1 is a cross-sectional view of a spindle motor having a hydrodynamic bearing device according to an embodiment of the present invention. 1 is a cross-sectional view of a hydrodynamic bearing device according to an embodiment of the present invention. It is sectional drawing {FIG. 3 (a)} of a bearing member, and top view (FIG. 3 (b)) which shows the upper end surface of a thrust board. It is a conceptual diagram which shows the formation process of a resin layer. It is a figure explaining the setting process of a thrust bearing clearance gap. It is a figure which shows the combination of the resin material and solvent which can be applied in embodiment.
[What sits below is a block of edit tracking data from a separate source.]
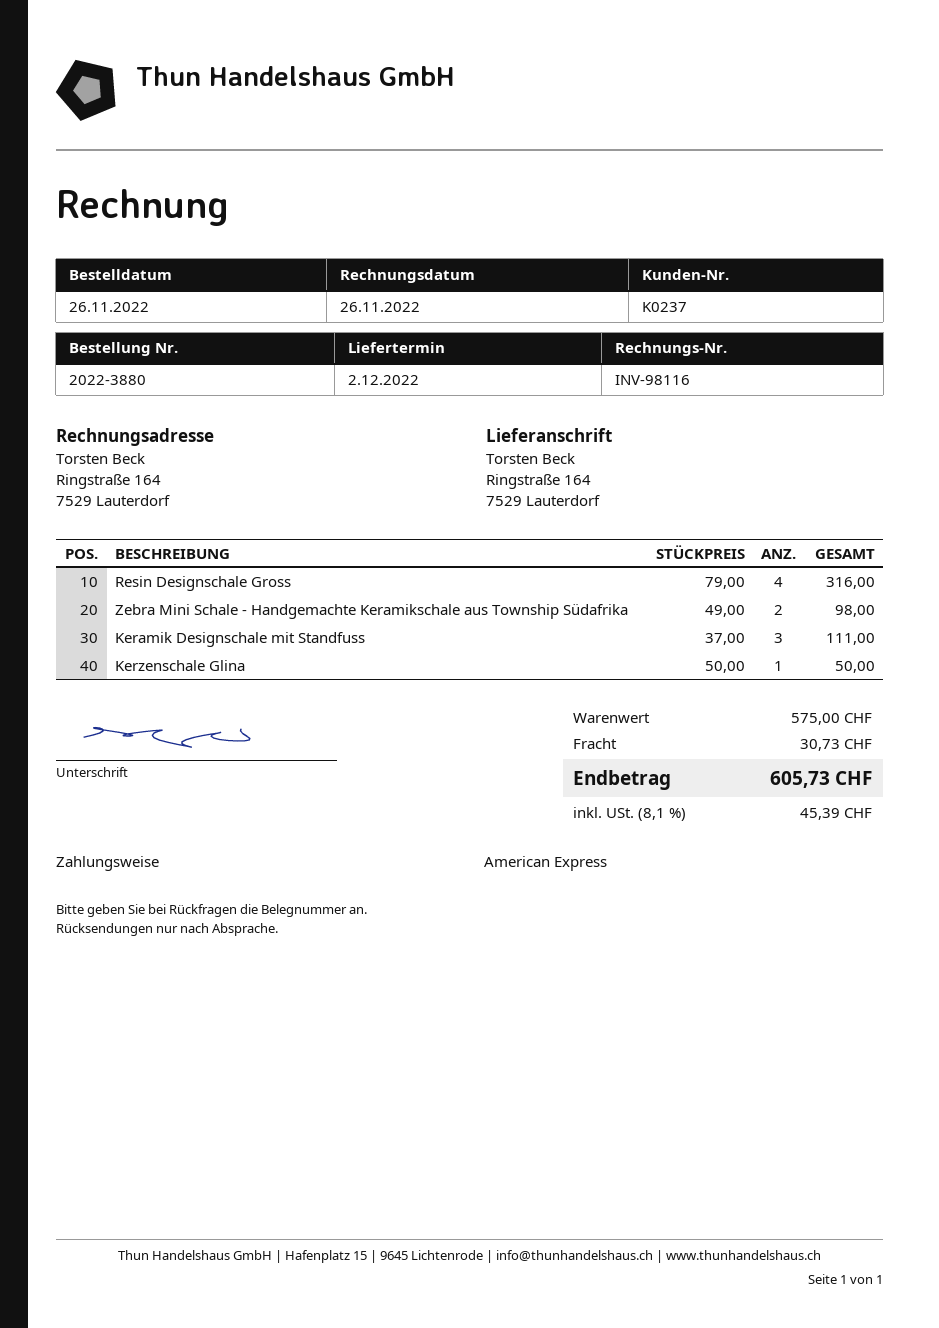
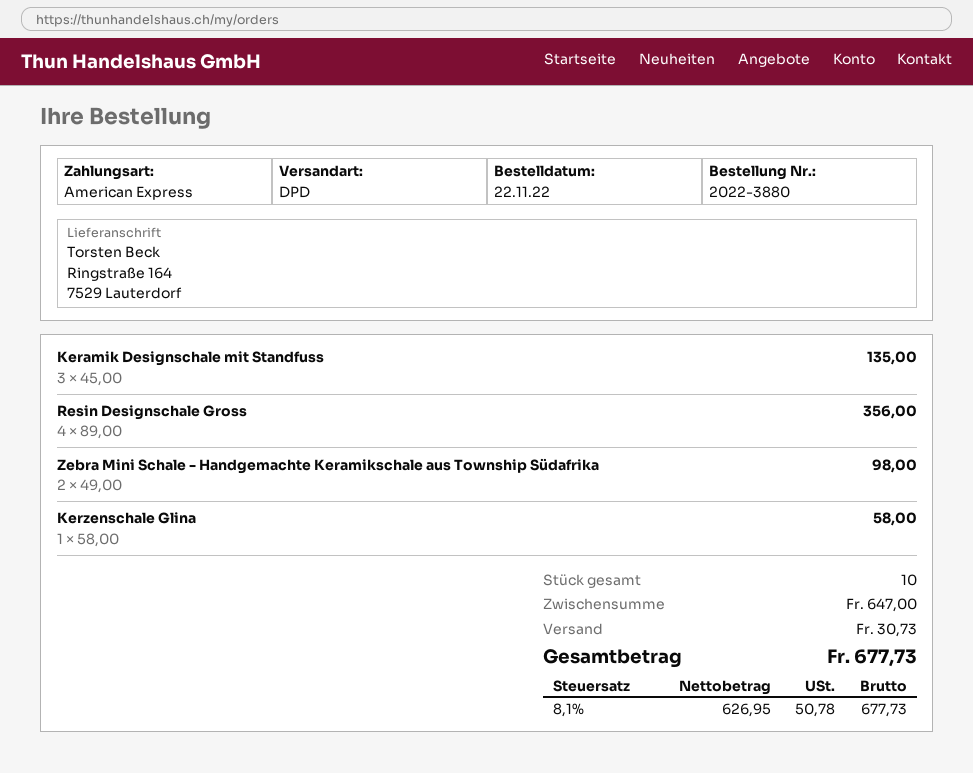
order date: 2022-11-26 -> 2022-11-22
Resin Designschale Gross: 4 x 79.00 = 316.00 -> 4 x 89.00 = 356.00
Keramik Designschale mit Standfuss: 3 x 37.00 = 111.00 -> 3 x 45.00 = 135.00
Kerzenschale Glina: 1 x 50.00 = 50.00 -> 1 x 58.00 = 58.00
subtotal: 575.00 -> 647.00
tax: 8.1% = 45.39 -> 8.1% = 50.78
total: 605.73 -> 677.73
It is sectional drawing which shows the conventional dynamic pressure type bearing apparatus.

Explanation of symbols

1 Hydrodynamic bearing device 2 Rotating shaft
2a Shaft
2b Thrust plate 2b1 Upper end surface 2b2 Lower end surface 7 Housing 7a Inner peripheral surface 7a1 Stepped portion 7c Bottom portion 7c1 Inner bottom surface 7d Discharge portion 8 Bearing member 8b Lower end surface 11 Radial bearing portion 12 Thrust bearing portion 19 Resin layer S3 Thrust bearing gap S4 Thrust bearing Clearance S5 Radial bearing clearance

Claims (6)

A bottomed cylindrical housing having a cylindrical inner peripheral surface;
A bearing member fixed to the inner peripheral surface of the housing;
A shaft member having a shaft portion inserted into the inner peripheral surface of the bearing member, and a thrust plate provided on the shaft portion;
Provided between the inner peripheral surface of the bearing member and the outer peripheral surface of the shaft portion of the shaft member, the shaft portion can be freely rotated in the radial direction by a dynamic pressure action generated during relative rotation between the shaft member and the bearing member. A non-contact radial bearing portion,
The thrust plate is provided between both end surfaces of the thrust plate of the shaft member, a lower end surface of the bearing member, and an inner bottom surface of the housing, and is caused by a dynamic pressure action generated during relative rotation between the shaft member and the bearing member. A hydrodynamic bearing device provided with a thrust bearing portion that supports non-contact in a thrust direction so as to be freely rotatable,
At the time of assembling the dynamic pressure type bearing device, at least one portion is provided between the inner bottom surface of the housing and the lower end surface of the thrust plate, and between the lower end surface of the bearing member and the upper end surface of the thrust plate. The thrust bearing gap is set to a predetermined value by adjusting the fixing position of the bearing member with respect to the housing by interposing a resin layer having a predetermined thickness, and then dissolving and removing the resin layer with a solvent. A hydrodynamic bearing device characterized by that.   The hydrodynamic bearing device according to claim 1, wherein the resin layer is formed on a lower end surface of the thrust plate.   The resin layer is formed by allowing the resin liquid dropped on the lower end surface of the thrust plate to flow with a centrifugal force accompanying the rotation of the shaft member to form a layer with a predetermined thickness, and then drying and solidifying it. The hydrodynamic bearing device according to claim 2.   The hydrodynamic bearing device according to claim 1, wherein a discharge portion for discharging the solution of the resin layer is provided at a bottom portion of the housing.   The hydrodynamic bearing device according to claim 1, wherein the bearing member is formed of a porous body.   The hydrodynamic bearing device according to claim 5, wherein the porous body is a sintered metal.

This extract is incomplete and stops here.